Breakfast Club: Morning Rotary brings biscuits for those who keep wheels of government moving

Nathan Baker • Dec 2, 2018 at 6:00 AM

You probably see the products of their labor at least once a day in Johnson City — grade-school children dropped off each morning safe and on time for a day of learning, residents taken to and from shopping trips and doctor’s appointments or an ETSU student returned to her dorm after a late-night study session.

Johnson City Transit employees keep the city moving, but for the most part, the do their jobs without much thanks.

But on Thursday, members of the Johnson City Morning Rotary Club brought breakfast to the downtown transit center to show their appreciation for the people they called “community heroes.”

Club President Mina McVeigh said the Breakfast for Community Heroes initiative was created to recognize those people whose contributions aren’t always noticed, but if their work wasn’t done, they would be missed.

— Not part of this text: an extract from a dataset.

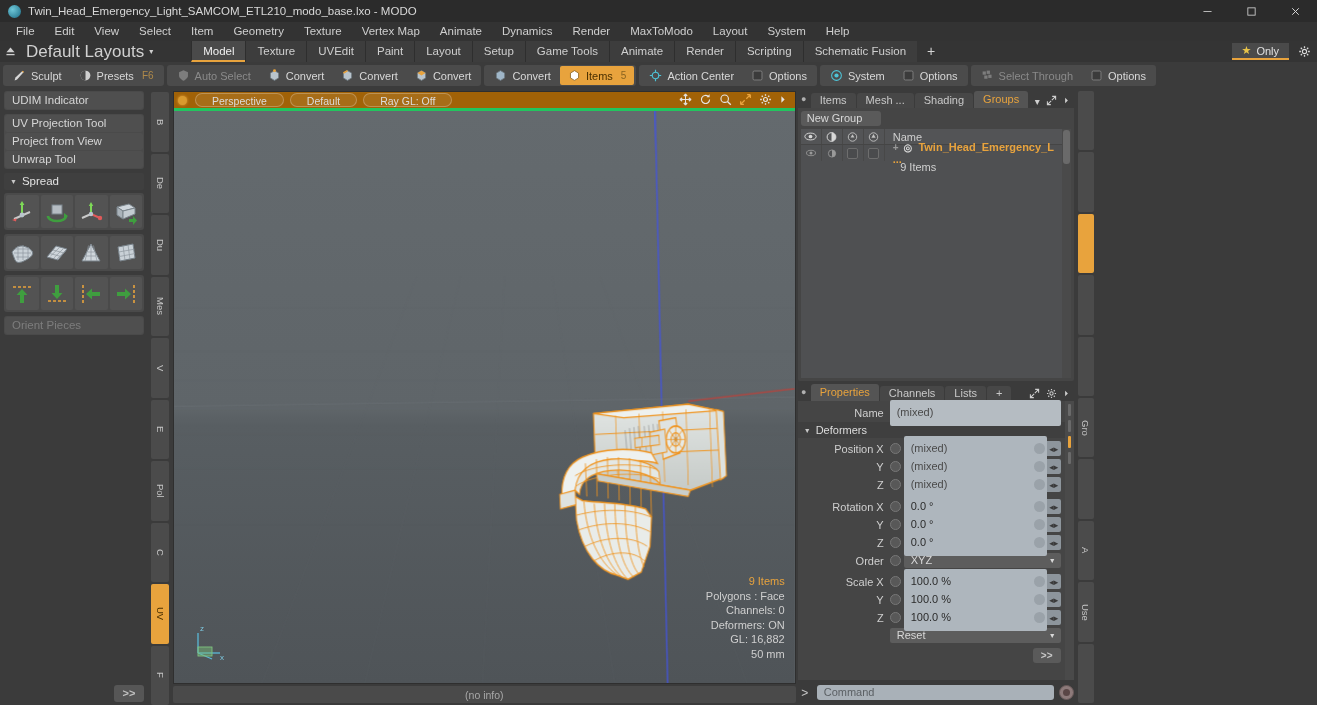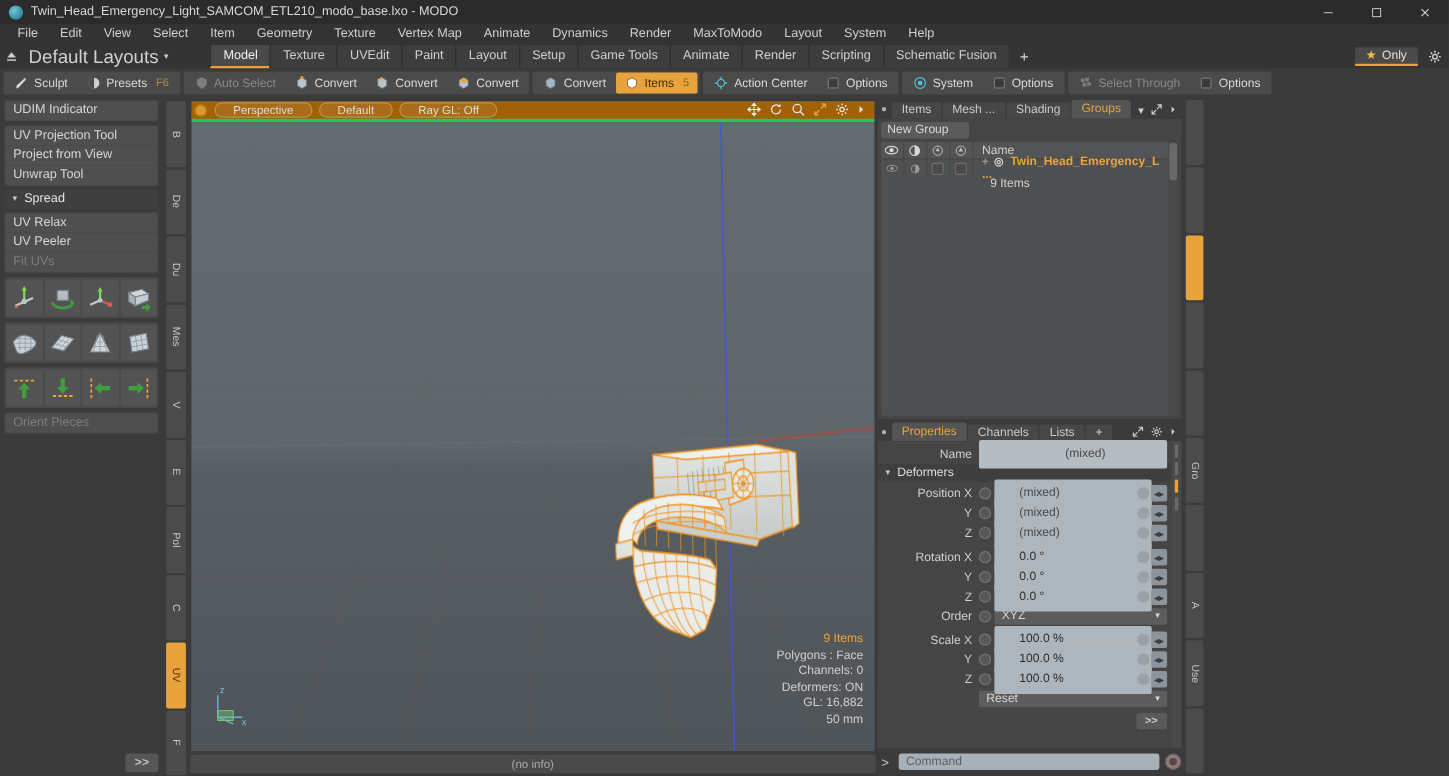"UV Relax" div.lgroup { html: <div> <div>UV Relax</div> <div>UV Peeler</div> <div>Fit UVs</div> </div> -> none }
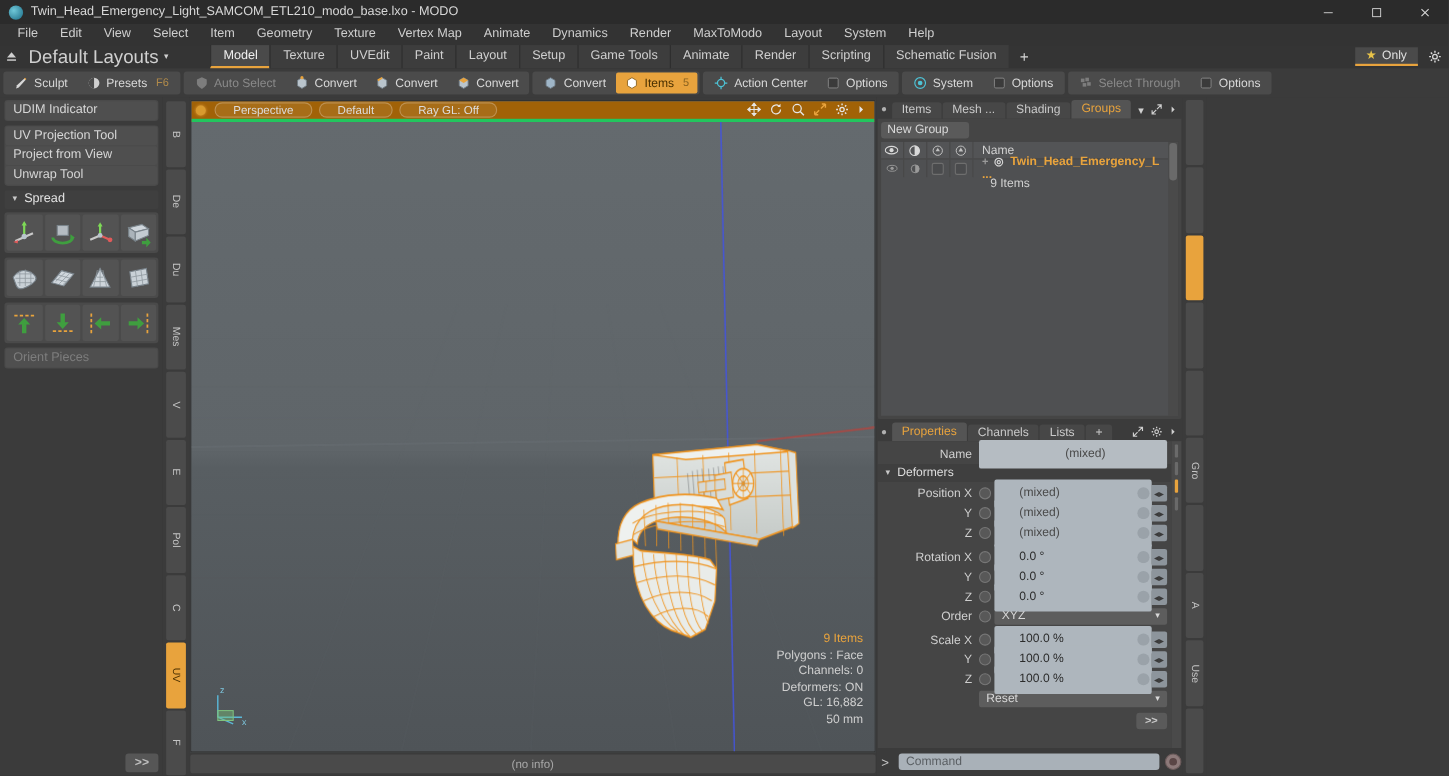"(mixed)" .pfield { justify-content: center -> none; padding-left: 23px -> 7px }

“Without the jobs they do, people couldn’t get to work, children couldn’t get to school without them,” she said. “Building good will and better friendships is part of our club’s four-way test, and this is a way we thought we could do those things.”

A dispatcher poked her head into the room in the transit center where the Chick-fil-A biscuits, bottled water and coffee were lined up to grab a bite before getting back on the radio and said exactly what the waiting, smiling club members thought they’d hear.

“We never thought of ourselves as heroes,” she said with a smile on her face and a chicken biscuit in her hand.

Paratransit driver and relief school bus driver Susie Ludrosky often takes disabled passengers to appointments. She’s considers most of them her friends, and she said the work is fulfilling.

“I love what I do,” she said.

Her boss Missy Curtis has been working for the transit department for 25 years. She answers calls for paratransit riders and schedules drivers to pick them up and take them where they need to be. Sometimes, she said, they call just to talk, even when they don’t need transportation.

“A lot of times, we’ll be the only person they talk to all day, so they just call us to have a conversation,” Curtis said.

McVeigh said the credit for the initiative goes to David Varney, the club’s Service Chair.

Varney said he’d heard about a program elsewhere that provides breakfast at bus stops for lower-income adults, and he adapted the idea to celebrate the community’s unsung heroes.

Thursday’s breakfast was the first the club has hosted, but they’re planning them quarterly, on the fifth Thursday of months with five Thursdays. The next one will be in January, but club members haven’t yet decided who to serve.

McVeigh said club membership is open to all. Meetings are each Thursday morning at 7:15 in the community room of Food City, 920 N. State of Franklin Road, Johnson City.